Discussion in 'TV & Media' started by Skipper, Feb 28, 2020.

  1. Skipper

    Skipper Commodore Commodore

    Joined:
    Jul 28, 2016
    In the thread about the last Picard's episode there has been the usual discussion on the merits & demerits of episodic vs. serialized television. As you know, the episodic formula at its most extreme means nothing that happens in a episode can effect the overall continuity of the tv show and at the end of the hour everything is reset to the status quo. So, ideally, you could watch the episodes of a similar show in whatever order, because there isn't an overall arch or something similar (in reality it's quite difficult to have a "perfect" episodic tv show, because real world events can effect its structure, like an actor who leaves the series).

    A plot-driven episodic tv show is perfectly enjoyable because the focus is the story and not the characters (like, I don't know, Law & Order). The problem arises when there is the occasional character-driven episode. In the episodic format the protagonists can't ever change, whatever happens to them. So you can have the most dramatic and world-shattering story, and you can be sure that in the next episode everything will be back to square one.

    One of the most egregious example that still haunts me today is an episode of C.H.I.P.S. where one of the protagonist, Poncherello, falls in love with a girl, they plan to marry, but then she is killed by a drunk driver and he is devastated all in a television hour. And in the following episode everyone is happy and easy-going like nothing is happened AND SHE IS NEVER MENTIONED AGAIN! Try to imagine something similar in today tv. I was only 12 at the time, but still I thought that was one of the worst reset button EVER.

    So, in your opinion, what was the most insulting reset button in a tv show? :)
    [​IMG]
     
    Last edited: Feb 28, 2020
    Qonundrum likes this.
  2. MrPicard

    MrPicard Jean-Luc's Loving Husband Premium Member

    Joined:
    Dec 29, 2019
    Location:
    Jean-Luc's Bed
    I was ready to mention "Bobby Ewing under the shower" but I guess that wasn't in an episodic show... although it DID reset an entire SEASON instead of just one episode. Talk about taking things to the extreme, lol. Dallas never recovered from the scandal, at least not in my opinion, and I'm a HUGE fan of the show.

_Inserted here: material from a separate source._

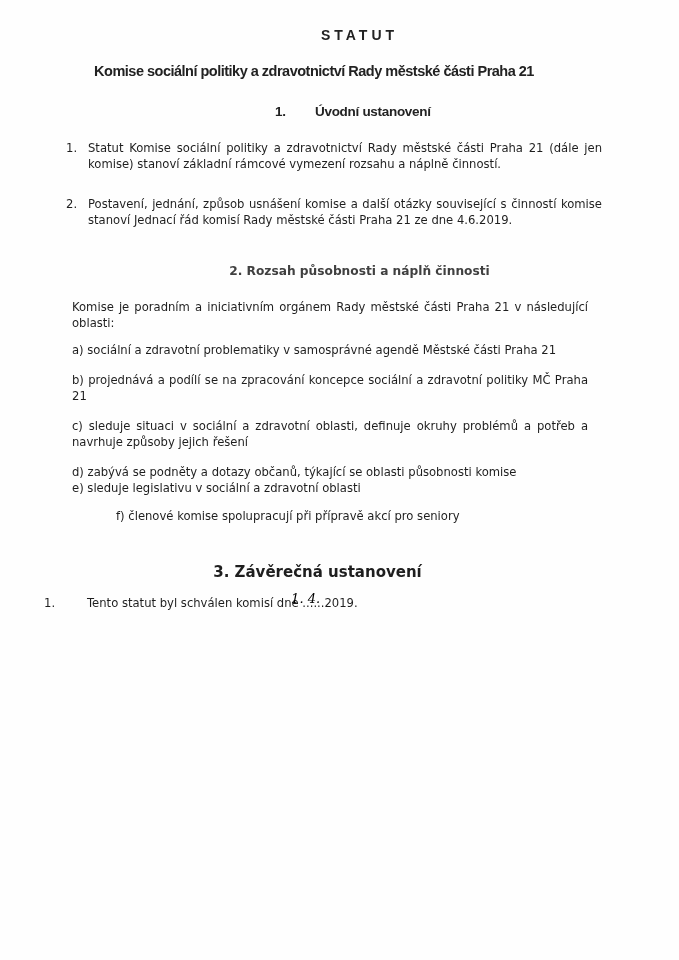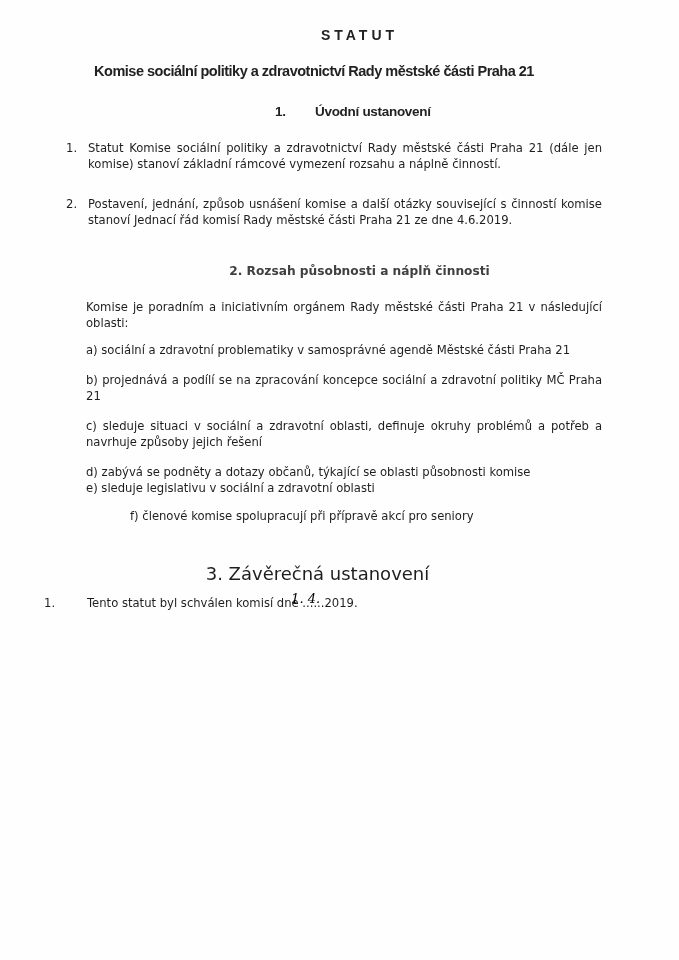"Komise je poradním a iniciativním" .para { left: 86px -> 72px }
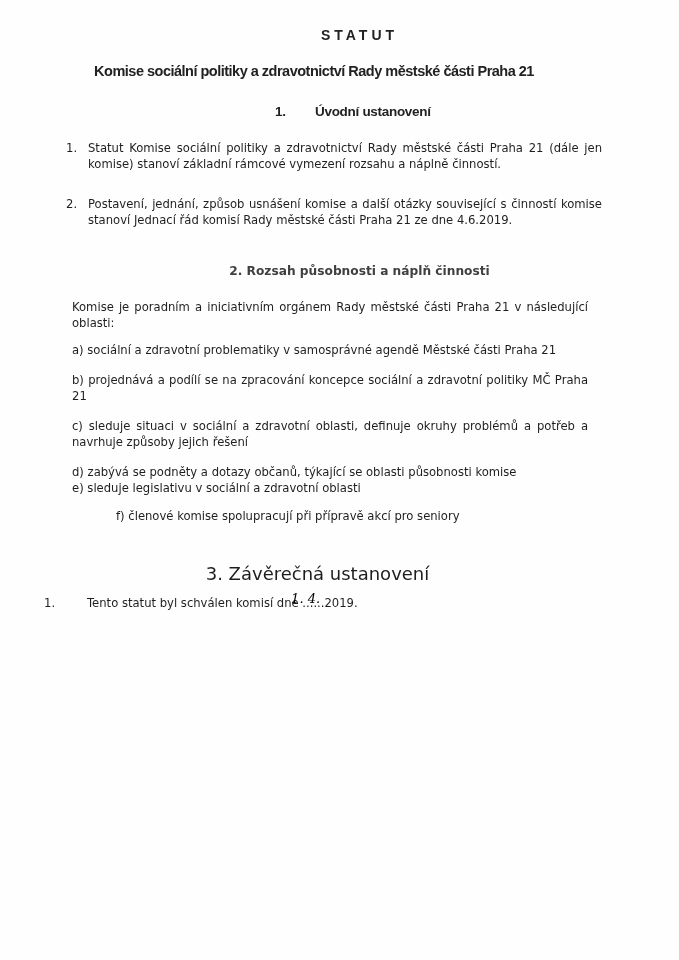"3. Závěrečná ustanovení" .sec3 { font-size: 18px -> 15px; font-weight: normal -> bold }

    I can think of another example that applies somewhat even though the show itself isn't episodic most of the time, and that's The Walking Dead's CDC episode at the end of the first season. They do make a few tiny passing references to it later on the show but the whole thing is buried SO quickly that it just baffled me. (I recently read that Robert Kirkman WANTED for it to get buried the way it did because he didn't like the CDC's involvement because he wanted for the characters to not think about what caused it and rather how to survive in it. While I can see the reasoning behind this I still think it's annoying how the episode teased and mentioned details - such as the French working in their labs also - which were then never picked up again.)
     
  3. Spectre Of The Fun

    Spectre Of The Fun Lieutenant Commander Red Shirt

    Joined:
    Dec 5, 2018
    Location:
    Marooned in the American Midwest.
    I wasn't catching CHIPS as regularly by season 6. I do remember this but I didn't worry so much about Ponch losing Lovey Kravesit to a drunk driver.

    The real heart of any CHIPS episode wasn't Jon or Ponch it was always Grossie anyway. This one is no exception. Did Grossie's guitar lessons and singing ever get mentioned again after this episode? If not that would be devastating. It would be just like episodic writers and producers to never mention Grossie's singing and guitar playing again.



    But seriously Skipper I get your point. I have to say that despite the shortcomings of episodic TV I prefer it to serialized shows.

    I like good story driven shows that aren't held down by serial stuff that makes it dull on rewatch. The price you pay is the reset.

    In recent years I have gotten into The Virginian from the 1960's. A third season episode has the Virginian's fiancee die of illness and it plays out just like the CHIPS episode. The Virginian was never going to be allowed a recurring love because he needed to be able to romance new weekly guest stars. Likewise Betsey was only allowed to get married when actress Roberta Shore quit the show and was written out. If not for her departure I'm sure that HER fiancee would have been killed or exposed as a heel to reset Betsey for more weekly romance.
     
    Last edited: Feb 28, 2020
    Skipper likes this.
  4. Damian

    Damian Commodore Commodore

    Joined:
    Nov 2, 2017
    Location:
    United States
    That absolutely still sticks out to me. In a sense that's almost worse because it was a serialized series. You expected that events from prior episodes would carry over. To wipe out an entire season was possibly the worse decision they could have ever made. Everything---gone. And fans at the time enjoyed a lot of the storylines from that season.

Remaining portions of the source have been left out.